**YOUR TASK**
In the listing below, find each line that holds the string "absolute" and copy it.

**RECORD EXTRACTS**
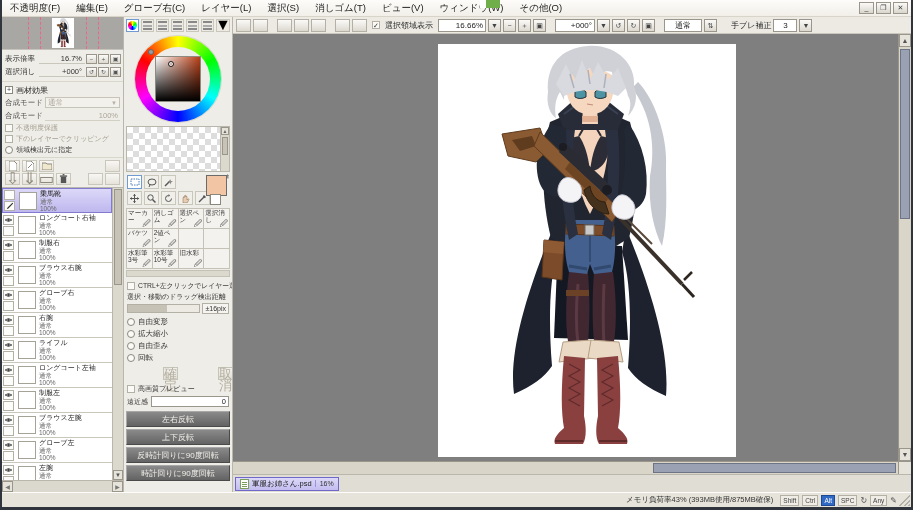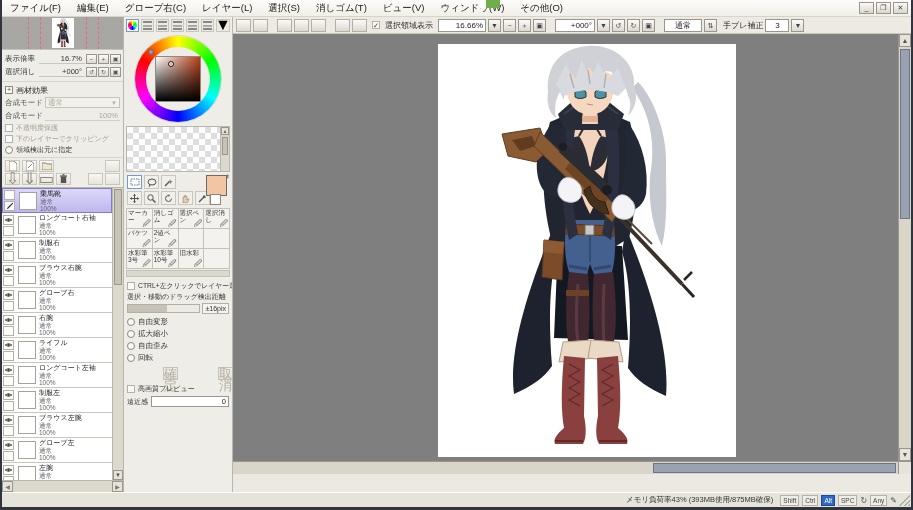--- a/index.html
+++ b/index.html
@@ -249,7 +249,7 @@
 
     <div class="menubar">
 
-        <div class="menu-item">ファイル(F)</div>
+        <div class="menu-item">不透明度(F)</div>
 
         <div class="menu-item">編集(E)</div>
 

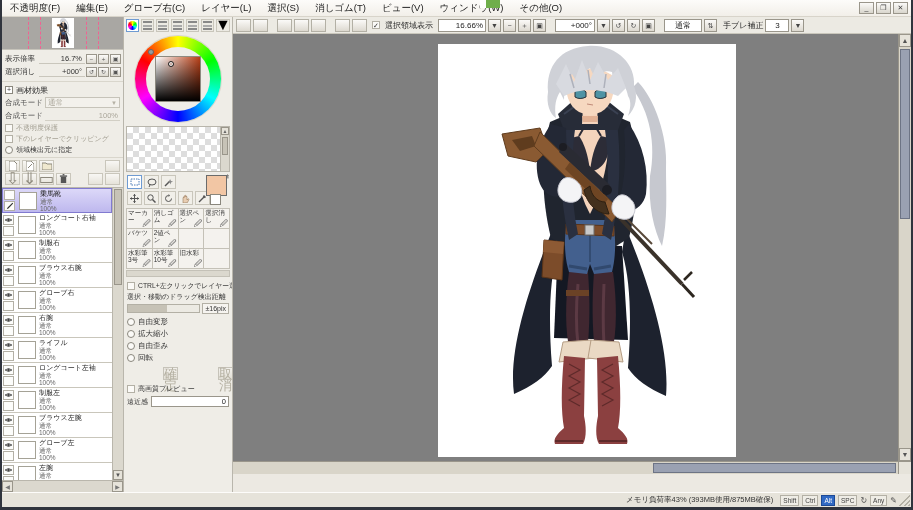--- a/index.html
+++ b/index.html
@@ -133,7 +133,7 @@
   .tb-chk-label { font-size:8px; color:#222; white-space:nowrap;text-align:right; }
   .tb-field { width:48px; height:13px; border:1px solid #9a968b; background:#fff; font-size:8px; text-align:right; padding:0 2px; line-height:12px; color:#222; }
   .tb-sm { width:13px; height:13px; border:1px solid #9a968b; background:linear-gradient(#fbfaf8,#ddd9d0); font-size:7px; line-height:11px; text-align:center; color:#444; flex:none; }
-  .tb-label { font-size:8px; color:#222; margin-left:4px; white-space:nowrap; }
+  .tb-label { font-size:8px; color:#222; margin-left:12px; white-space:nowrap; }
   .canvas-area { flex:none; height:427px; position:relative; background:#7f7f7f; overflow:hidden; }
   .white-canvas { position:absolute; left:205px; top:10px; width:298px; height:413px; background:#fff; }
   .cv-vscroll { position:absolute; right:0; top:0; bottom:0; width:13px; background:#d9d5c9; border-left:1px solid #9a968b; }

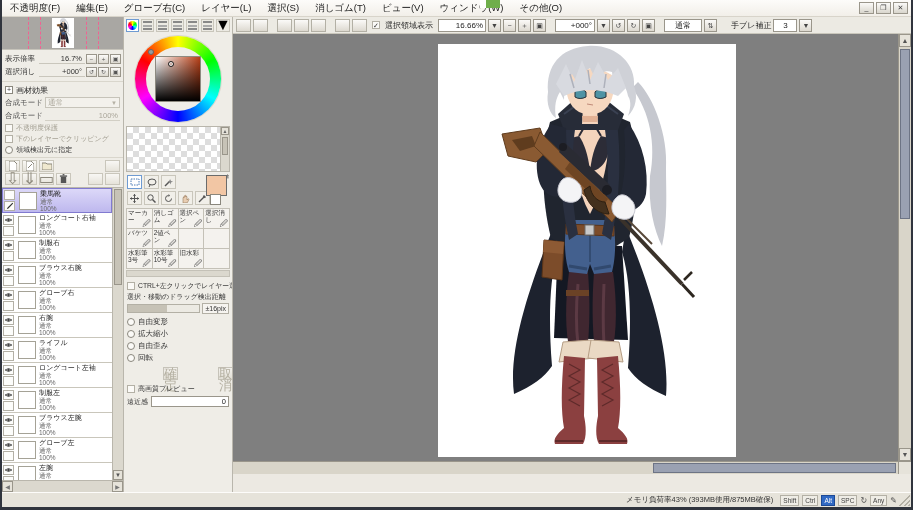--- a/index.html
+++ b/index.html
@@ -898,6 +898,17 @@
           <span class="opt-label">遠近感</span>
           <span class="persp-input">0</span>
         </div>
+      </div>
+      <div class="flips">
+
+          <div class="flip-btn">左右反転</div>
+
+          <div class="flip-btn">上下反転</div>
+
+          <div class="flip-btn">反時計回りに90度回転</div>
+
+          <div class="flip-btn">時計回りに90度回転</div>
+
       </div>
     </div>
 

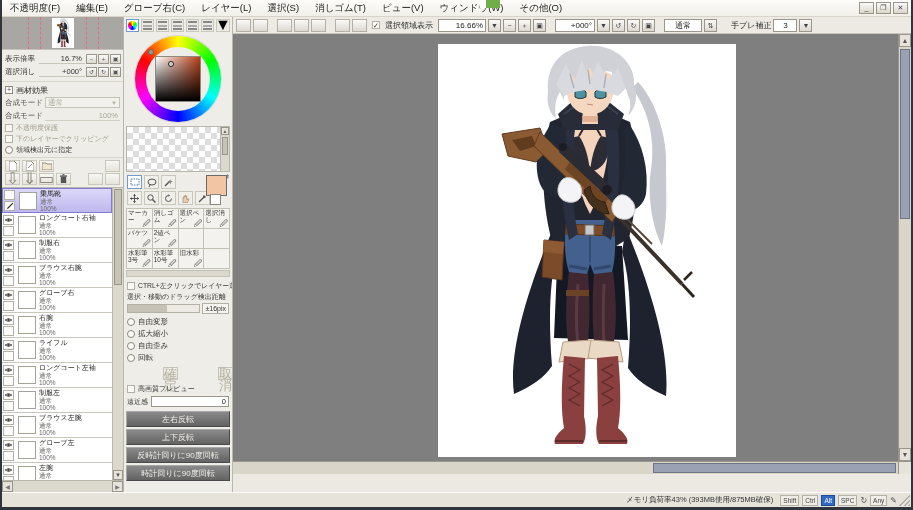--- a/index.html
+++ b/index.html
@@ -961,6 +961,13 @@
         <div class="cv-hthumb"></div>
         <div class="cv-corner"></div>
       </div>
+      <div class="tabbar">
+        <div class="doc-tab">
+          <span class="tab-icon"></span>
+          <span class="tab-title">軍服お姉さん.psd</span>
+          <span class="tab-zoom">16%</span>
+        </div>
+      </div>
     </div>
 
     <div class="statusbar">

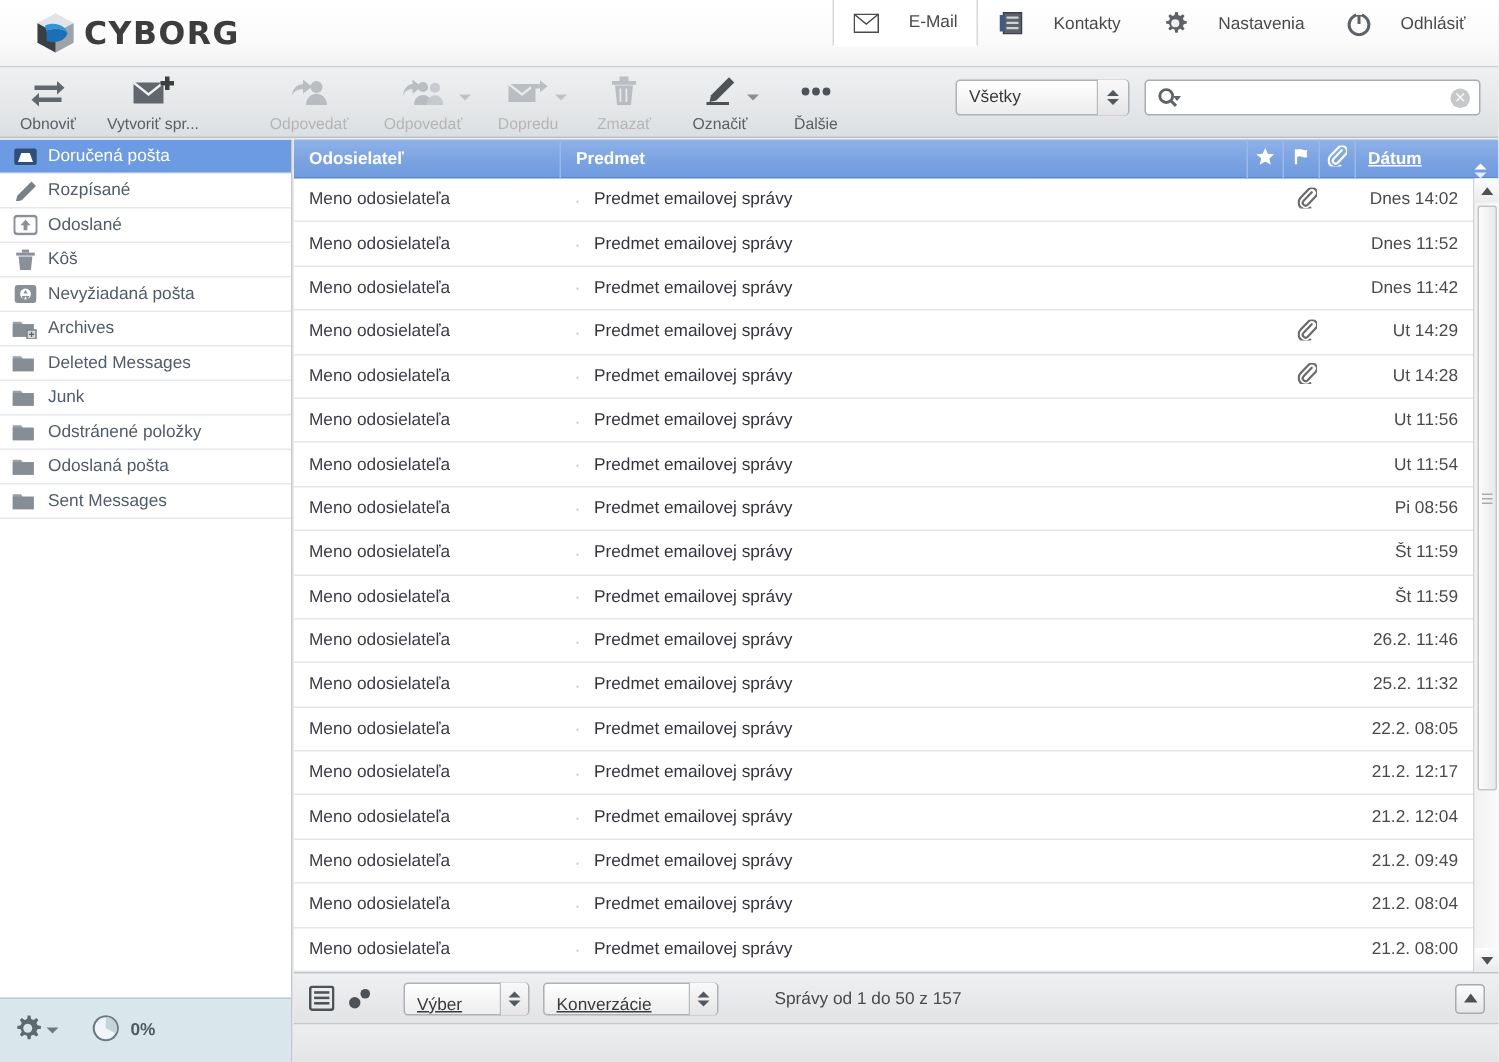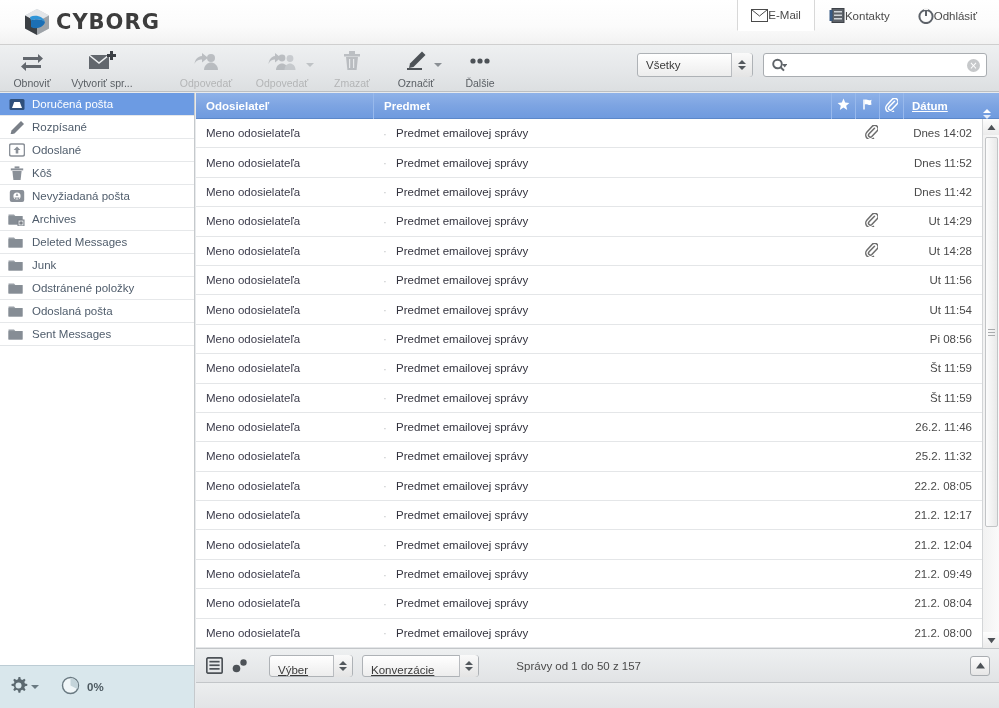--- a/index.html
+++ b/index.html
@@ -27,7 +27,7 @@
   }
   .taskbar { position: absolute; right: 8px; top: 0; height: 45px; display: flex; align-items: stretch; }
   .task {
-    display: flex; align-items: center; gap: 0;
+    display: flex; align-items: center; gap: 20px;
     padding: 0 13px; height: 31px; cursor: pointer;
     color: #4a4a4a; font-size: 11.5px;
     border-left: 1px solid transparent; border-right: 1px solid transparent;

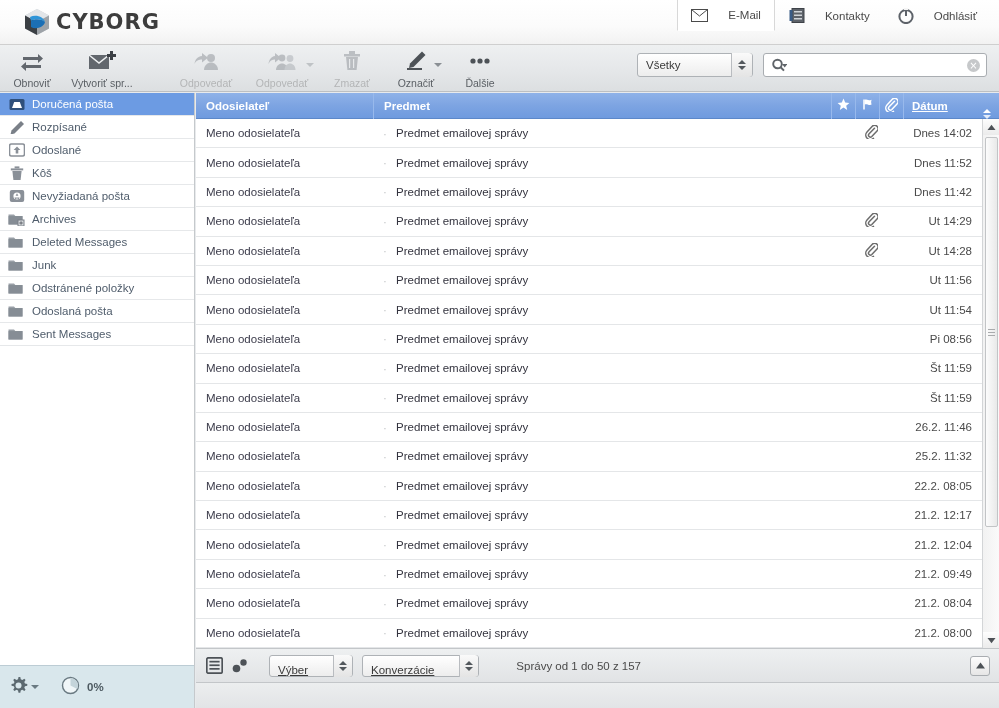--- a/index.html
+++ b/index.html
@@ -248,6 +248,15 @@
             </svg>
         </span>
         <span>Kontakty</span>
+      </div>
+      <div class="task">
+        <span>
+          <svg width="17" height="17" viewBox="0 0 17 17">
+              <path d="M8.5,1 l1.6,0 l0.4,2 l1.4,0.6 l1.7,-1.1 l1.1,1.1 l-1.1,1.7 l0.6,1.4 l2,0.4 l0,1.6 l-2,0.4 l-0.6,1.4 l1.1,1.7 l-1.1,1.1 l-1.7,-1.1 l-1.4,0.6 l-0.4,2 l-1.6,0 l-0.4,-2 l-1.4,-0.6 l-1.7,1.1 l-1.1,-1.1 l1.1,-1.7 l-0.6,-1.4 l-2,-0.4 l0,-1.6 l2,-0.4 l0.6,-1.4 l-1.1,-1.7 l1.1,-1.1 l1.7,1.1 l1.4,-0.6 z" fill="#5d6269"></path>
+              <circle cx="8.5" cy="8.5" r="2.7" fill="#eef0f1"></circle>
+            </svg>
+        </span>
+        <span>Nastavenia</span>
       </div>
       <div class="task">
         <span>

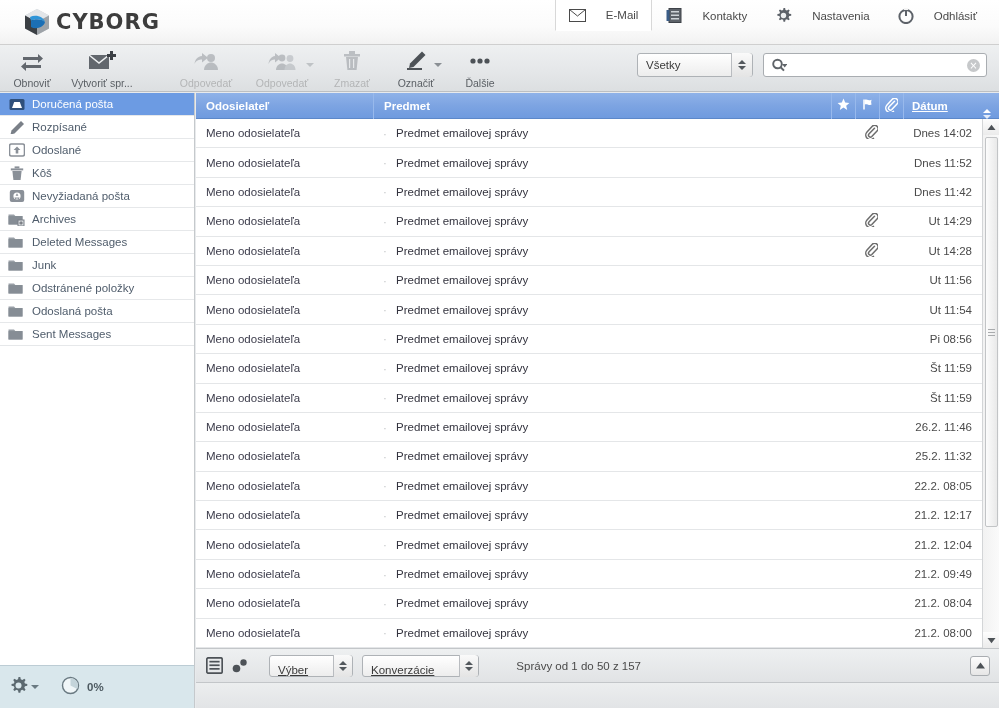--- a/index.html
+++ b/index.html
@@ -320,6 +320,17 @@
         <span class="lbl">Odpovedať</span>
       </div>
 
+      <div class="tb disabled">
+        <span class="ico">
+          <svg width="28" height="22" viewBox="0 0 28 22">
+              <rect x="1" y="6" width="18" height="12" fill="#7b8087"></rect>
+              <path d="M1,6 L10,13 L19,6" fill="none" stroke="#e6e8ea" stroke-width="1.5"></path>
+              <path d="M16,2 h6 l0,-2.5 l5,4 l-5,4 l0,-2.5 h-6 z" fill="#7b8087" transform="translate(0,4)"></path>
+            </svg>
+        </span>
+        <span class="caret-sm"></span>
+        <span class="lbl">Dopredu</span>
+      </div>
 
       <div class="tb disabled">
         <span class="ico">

**EXERCISE RESPONSE**
   .white-canvas { position:absolute; left:205px; top:10px; width:298px; height:413px; background:#fff; }
   .cv-vscroll { position:absolute; right:0; top:0; bottom:0; width:13px; background:#d9d5c9; border-left:1px solid #9a968b; }
   .taskbar { position: absolute; right: 8px; top: 0; height: 45px; display: flex; align-items: stretch; }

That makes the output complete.